This morning's run was absolutely glorious. We started at 5:15, in the pitch black morning - each of us with head lamps on. That is really my favorite part of the group runs. The trail was great, the scenery was nice, the weather was perfect. Cool, in the 50s, and cloudy. By the time I was done it was sunny and warm, but for most of it, I had the wonderful coolness to experience.

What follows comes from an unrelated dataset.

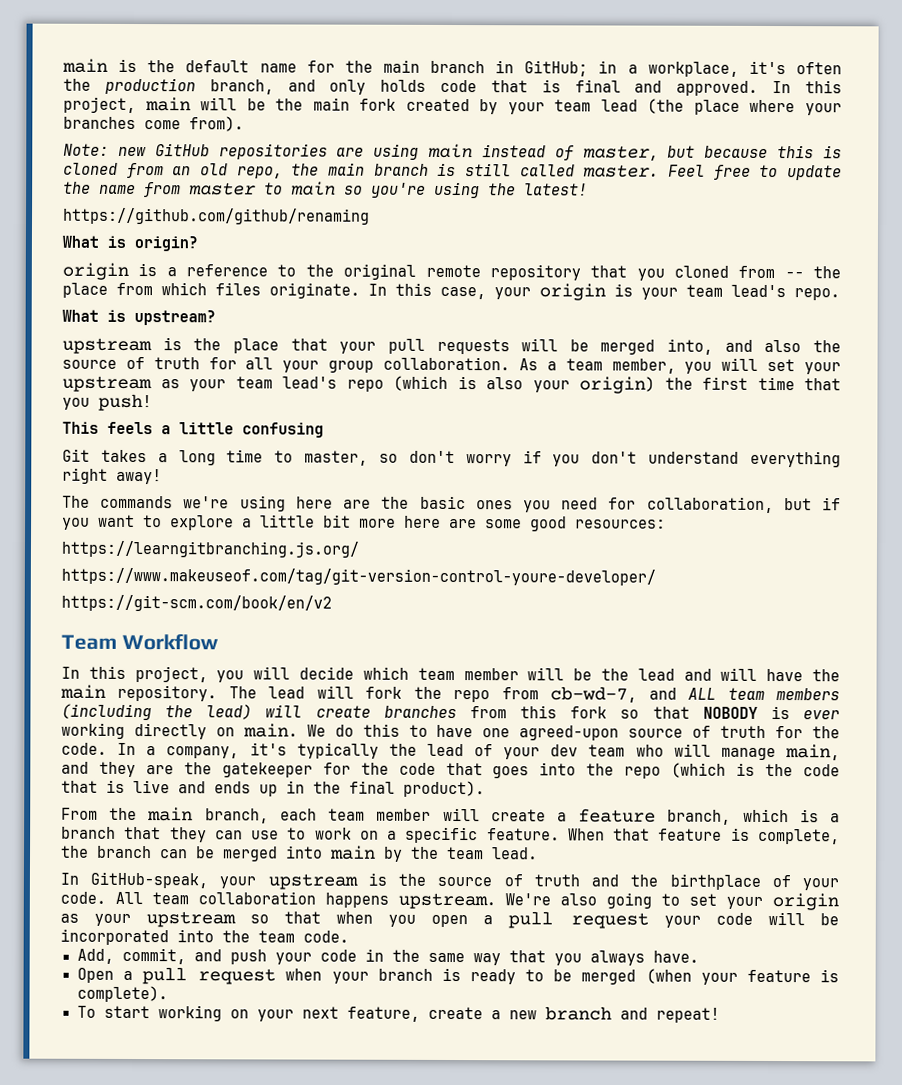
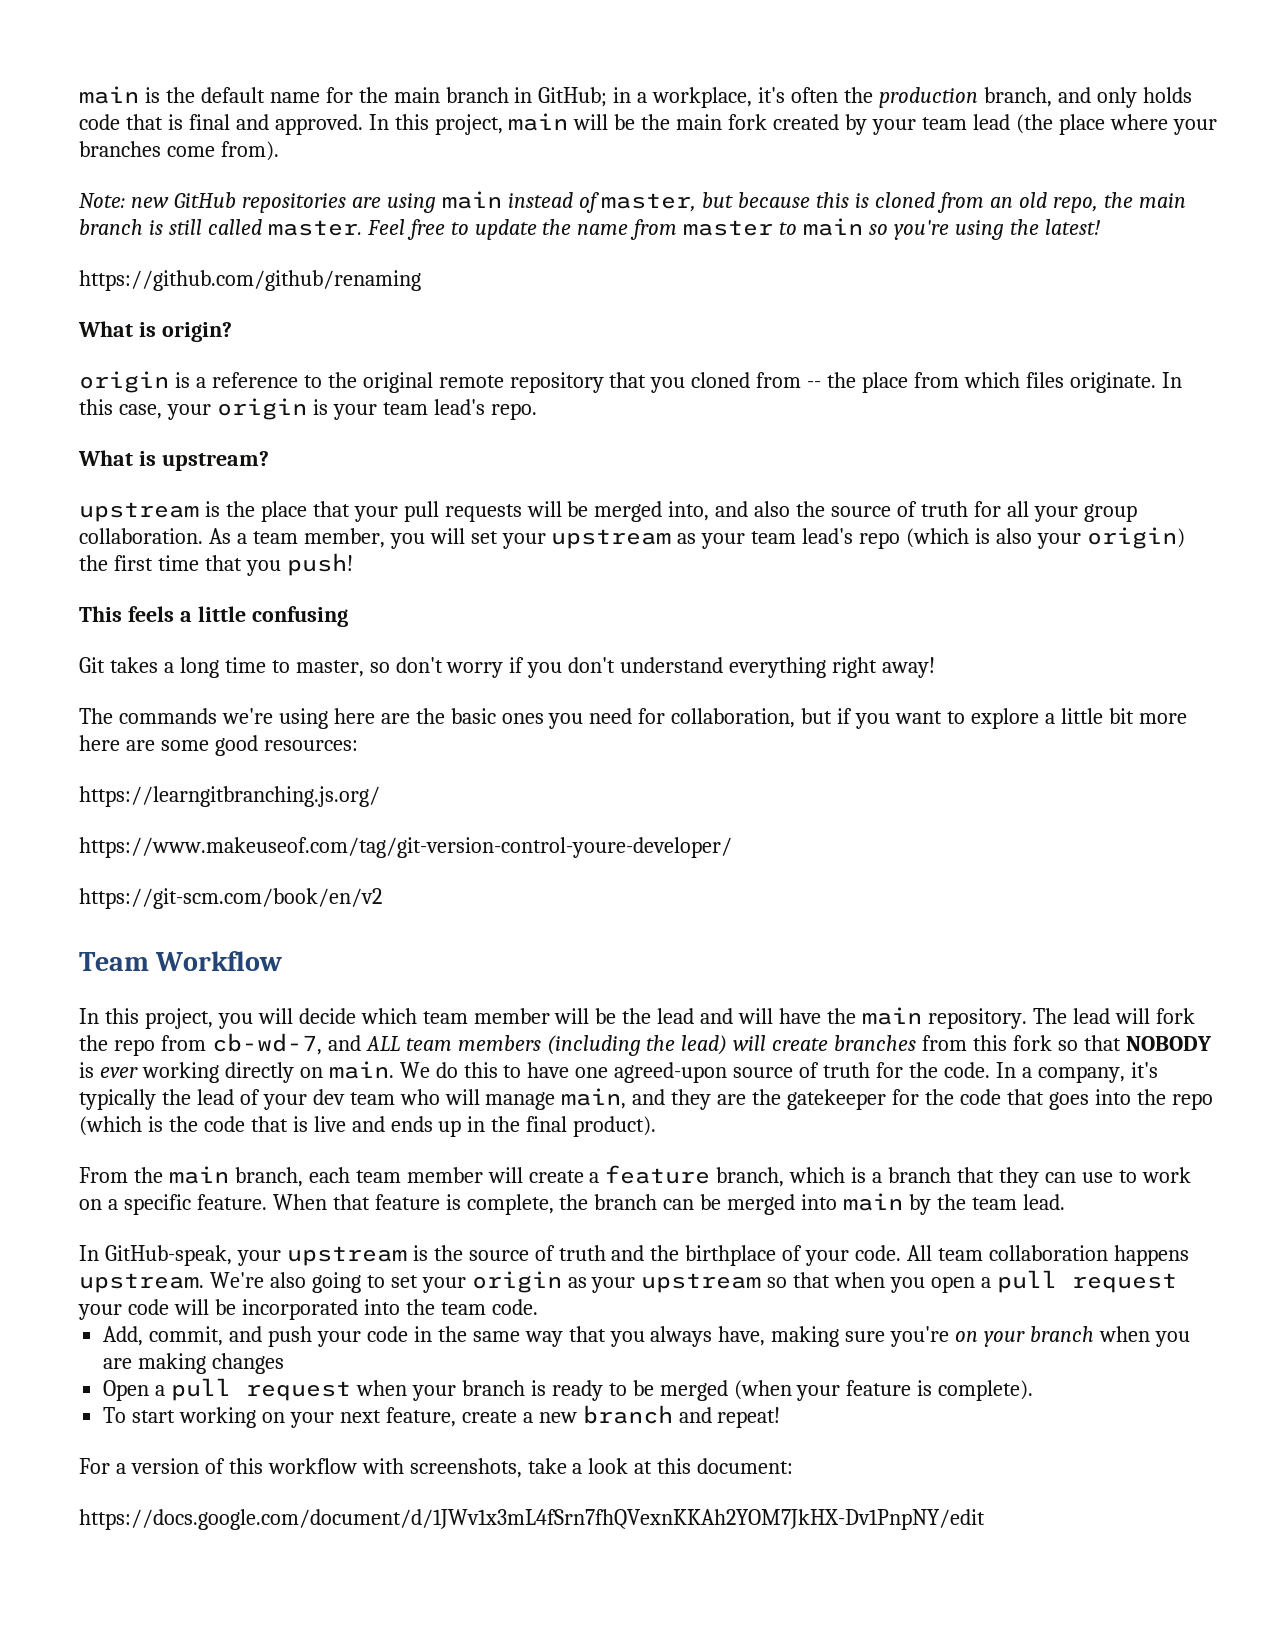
[652,950,699,963] have. -> [718,1326,1190,1347] [103,1353,285,1374] have, making sure you're on your branch when you are making changes
(720, 1015) none -> [79,1458,794,1478] [79,1509,985,1530] // For a version of this workflow with screenshots, take a look at this document: // https://docs.google.com/document/d/1JWv1x3mL4fSrn7fhQVexnKKAh2YOM7JkHX-Dv1PnpNY/edit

Then to my daughter-in-law's baby shower. It was fun. Two of her girlfriends hosted it - at she and my son's house. It was nice to see her interact with her friends. She is so shy and gets so nervous around me and the rest of the family, I don't feel that I know her at all. It was nice to see her relaxed and having a fun time with her friends. It was also cute to see all the gifts of little shirts, bibs, etc. that said "Daddy's Little Girl." I am so thrilled about my son becoming a father. The husbands came back later (they all went fishing during the shower) and it was great to see that house crawling with young couples with little tiny children. It is nice to see your children having good lives with good friends. Four years ago, he was in Iraq and I was so frightened about his future....
And now, it is the Sabbath. I am doing nothing, nada, zip. I will go to a meeting tomorrow morning and then to breakfast. And that is it. One of my friends is celebrating 25 years of sobriety. Imagine that! I have known him for a quarter of a century. He and I have loved each other and hated each other over the years. I once got so angry with him in a meeting, I stood up and threw my cup of coffee at him. Then I stormed out. He led a vote of the group conscience to have me banned from the meeting - that was long before the coffee throwing incident. And yet, we love each other. We were both "sicker than others." But we both wanted to stay sober and live by these principles, so we have long ago made amends for all the bad behavior (and there was a lot more than I have just described).
It reminds me of another old friend who used to always say "Everything works out if you live long enough." I only know one way to live long enough - and that is to stay sober. I intend to do that for another day, and I hope you all join me.
5 comments:
A nice follow-up.
I can't imagine throwing coffee on someone. I guess I have been that angry but not acted on it other than in a passive aggressive way. Maybe that is worse!
Count me in for another day sober.
So far so good.
I'm with Andrew--'pass', on the Coors
It's nice to hear you sound happy, I missed the coffee throwing, I better read it again!